It’s a sunny September afternoon on Papua New Guinea (PNG)’s Managalas Plateau and the residents of Joivi Village crowd the grassy field that marks the settlement’s centre. Kids giggle and chase each other; adults chat and chew betel nut, the fruit of the areca palm (Areca catechu) that surrounds Joivi’s sago palm-thatched homes.
These natural resources are also the focus of today’s performance, which is delivered in a mixture of Tok Pisin (a form of Melanesian Pidgin English that is spoken throughout PNG) and the Tok Ples (local language) of this part of the Plateau. During the play, the actors ‘plant’ tree branches into the ground, and later chop them down with bush knives (machetes). They play out the ways in which unsustainable logging and agriculture can lead to short-term gains but ultimately compromise long-term well-being, especially for future generations.
The show is received with lots of laughter and applause, but the performance is not just entertainment. It’s a critical communication tool in a place that has five distinct local languages, as well as low literacy rates.
Today, the theatre group is ‘warming people up’ for a workshop to start developing land-use rules. It’s a much-awaited process. The Plateau, which spans 214,696 hectares and is home to 22,000 people, was gazetted as the Managalas Conservation Area (MCA) in 2017. Yet, to date, a management plan for the MCA has not been developed, and people across the area are impatient for progress – particularly about livelihood development possibilities. Now, the Center for International Forestry Research and World Agroforestry (CIFOR-ICRAF), with funding from the European Union Forestry, Climate Change and Biodiversity (EU-FCCB) programme, is supporting the development of such a plan.
“The show is incredibly helpful for people to understand the management plan. Many of them cannot because they can’t read and sometimes we don’t even speak the same language. But through theatre, we can help them to grasp”, says Alking Fufus, the group’s leader. He has been involved in the theatre group since its inception in 2010, supported by the local NGO Partners with Melanesians (PwM), which backed the development of the conservation area from the early 1990s until 2022.

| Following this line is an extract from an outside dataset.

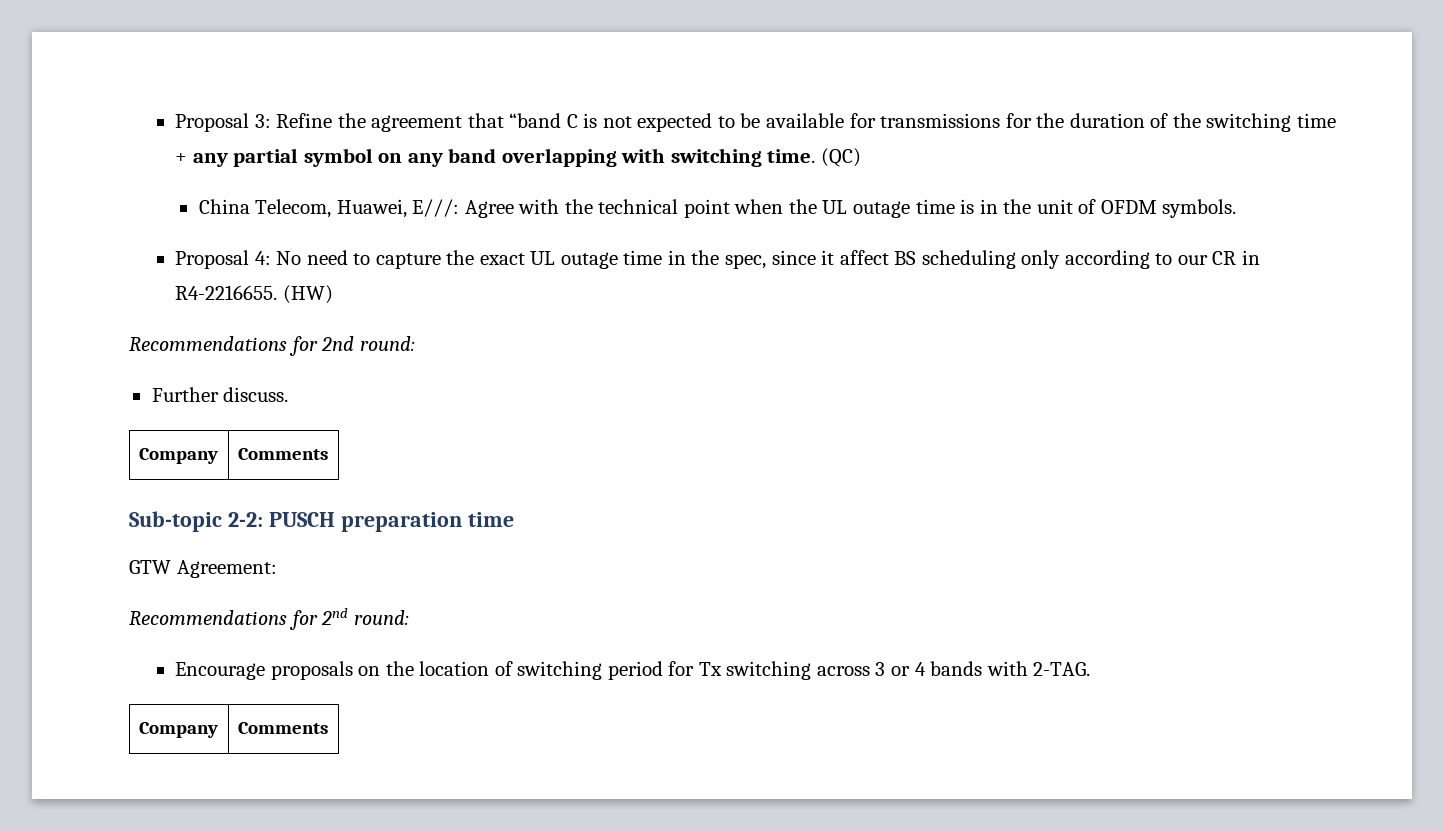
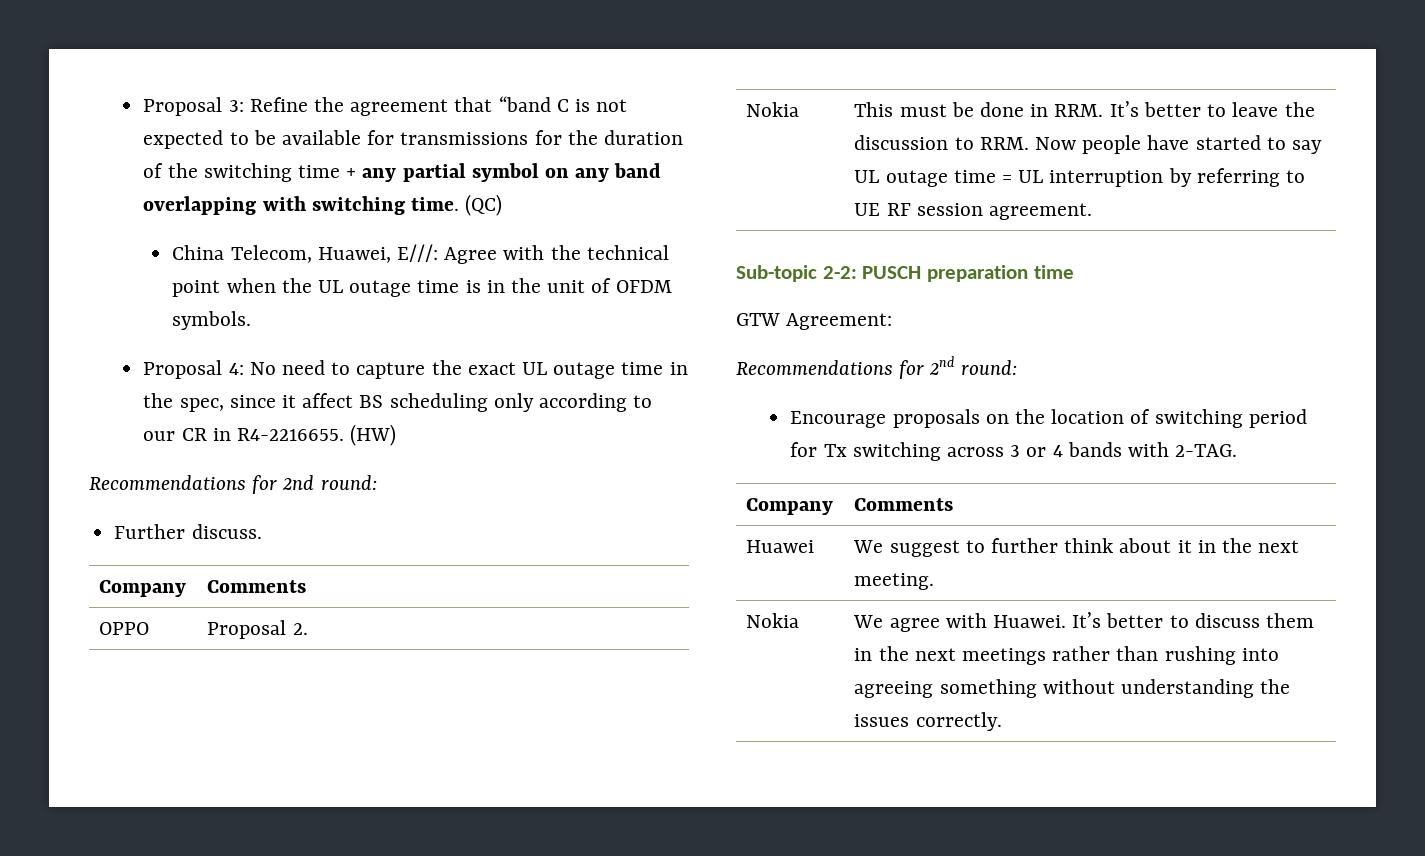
+ OPPO | Proposal 2.
+ Nokia | This must be done in RRM. It’s better to leave the discussion to RRM. Now people have started to say UL outage time = UL interruption by referring to UE RF session agreement.
+ Huawei | We suggest to further think about it in the next meeting.
+ Nokia | We agree with Huawei. It’s better to discuss them in the next meetings rather than rushing into agreeing something without understanding the issues correctly.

Although the current group benefited from external inputs, community theatre is not new to Managalas. According to Greg Murphy, an expatriate Australian who helped establish PNG’s first theatre company, Raun Raun Theatre, in 1975, popular theatre has always been a part of Papua New Guinean culture. People have long performed plays to convey origin stories, share information and explore their own challenges.
Before the formation of the Managalas Kuaefienami Theatre Group, some local cultural groups were already using theatre to critique the conservation area development process, as they felt they were seeing little benefit at the time. In a 2010 evaluation of the project, lead author Nancy Sullivan cites William Asare, a member of one such cultural group, who said:
“One drama that we performed [for the project partners] goes like this: A bird goes looking for prey to feed and eventually discovers a snail, picks it up with its beak and flies to a tree branch. It sits there and starts calling other birds to come. When other birds arrive, it breaks the shell and eats the meat himself and flies away. The others feed on the left shell. This drama and song convey the message that everything is done in our name, but only you benefit. Partners receive funds in our name but misuse them, enriching themselves while doing nothing for us. We performed this drama to make the partners aware.”
Around that time, PwM had been using printed materials and a radio programme to spread the word about the conservation area proposal. However, according to Lillian Bago, who worked for PwM as a programme officer from 2006-2010, the printed materials “became too costly to produce, and the cost of transporting [them] from Port Moresby to Managalas was increasing each year.”
Moreover, Bago noted, “From the informal evaluations I conducted during my visits, I found that people are no longer interested in or using the print materials. According to them, printing these materials is a waste of money because they don’t have time to read—among other reasons.” The radio programme also had limited impact, as not everyone owned a radio and the broadcasts were not always delivered in languages the locals could understand.
In 2010, the theatre group launched with training from an expert from the University of Papua New Guinea and staged its first production that same year. Today, it remains the most important and far-reaching method of raising awareness and disseminating information across the Plateau. As such, it plays a critical role in the efforts of local, regional, and international partners to develop and implement the MCAa management plan—building trust, enhancing transparency, and fulfilling commitments. Both onstage and off, the drama of the MCA’s development continues to unfold.